Difference listings:
==========

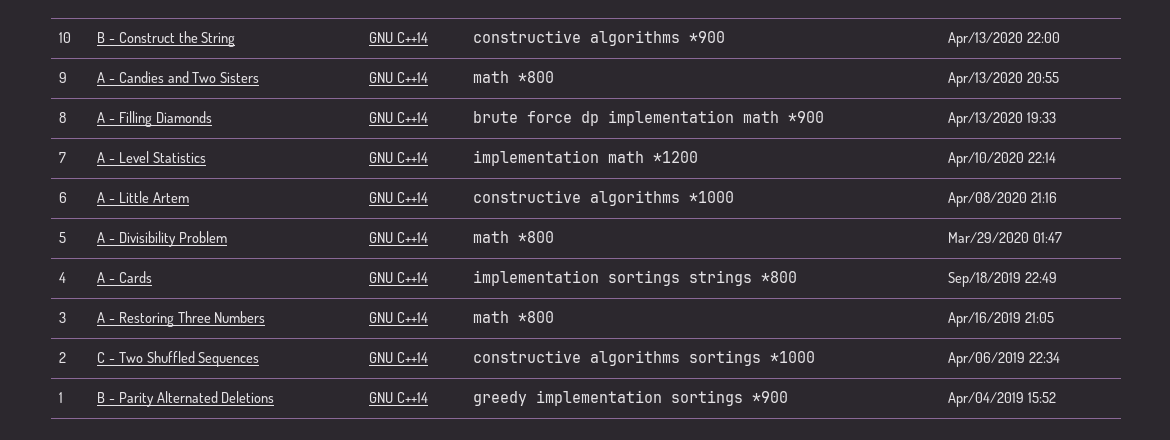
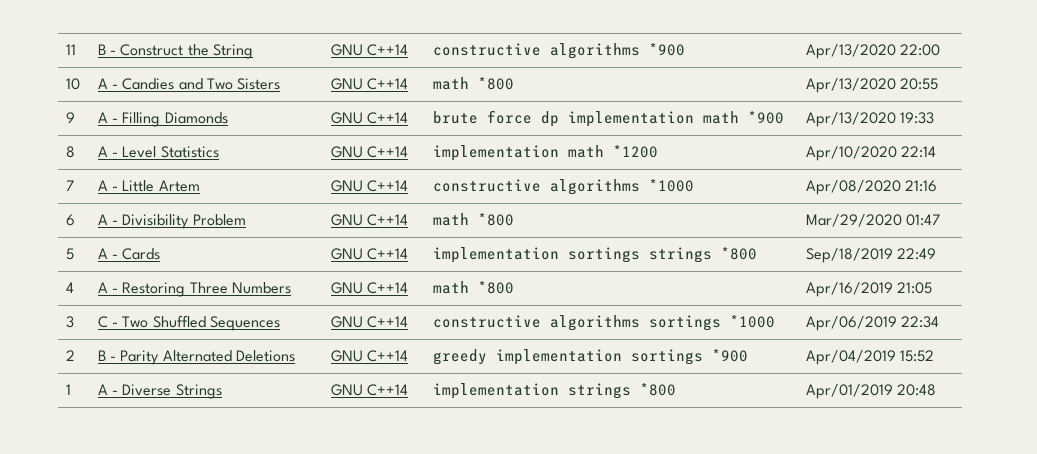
[58,32,71,43] 10 -> [65,44,76,55] 11
[58,72,67,83] 9 -> [65,78,80,90] 10
[58,112,66,123] 8 -> [65,112,75,123] 9
[58,152,66,163] 7 -> [65,146,75,158] 8
[58,192,67,203] 6 -> [65,180,74,191] 7
[58,232,66,243] 5 -> [65,214,75,226] 6
[58,272,66,283] 4 -> [65,248,74,260] 5
[58,312,66,323] 3 -> [65,282,74,293] 4
[58,352,66,363] 2 -> [65,316,74,328] 3
[58,392,63,403] 1 -> [65,350,75,361] 2
(1056, 397) none -> [65,384,71,395] [97,384,222,399] [330,384,409,396] [432,383,676,399] [805,384,937,399] // 1 | A - Diverse Strings | GNU C++14 | implementation strings *800 | Apr/01/2019 20:48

==========

● **PROBLEM DETAILS**
All of the records need to be reproduced exactly, with each picture omitted.

● **YOUR RESPONSE**
[58,32,71,43] 10 -> [65,44,76,55] 11
[58,72,67,83] 9 -> [65,78,80,90] 10
[58,112,66,123] 8 -> [65,112,75,123] 9
[58,152,66,163] 7 -> [65,146,75,158] 8
[58,192,67,203] 6 -> [65,180,74,191] 7
[58,232,66,243] 5 -> [65,214,75,226] 6
[58,272,66,283] 4 -> [65,248,74,260] 5
[58,312,66,323] 3 -> [65,282,74,293] 4
[58,352,66,363] 2 -> [65,316,74,328] 3
[58,392,63,403] 1 -> [65,350,75,361] 2
(1056, 397) none -> [65,384,71,395] [97,384,222,399] [330,384,409,396] [432,383,676,399] [805,384,937,399] // 1 | A - Diverse Strings | GNU C++14 | implementation strings *800 | Apr/01/2019 20:48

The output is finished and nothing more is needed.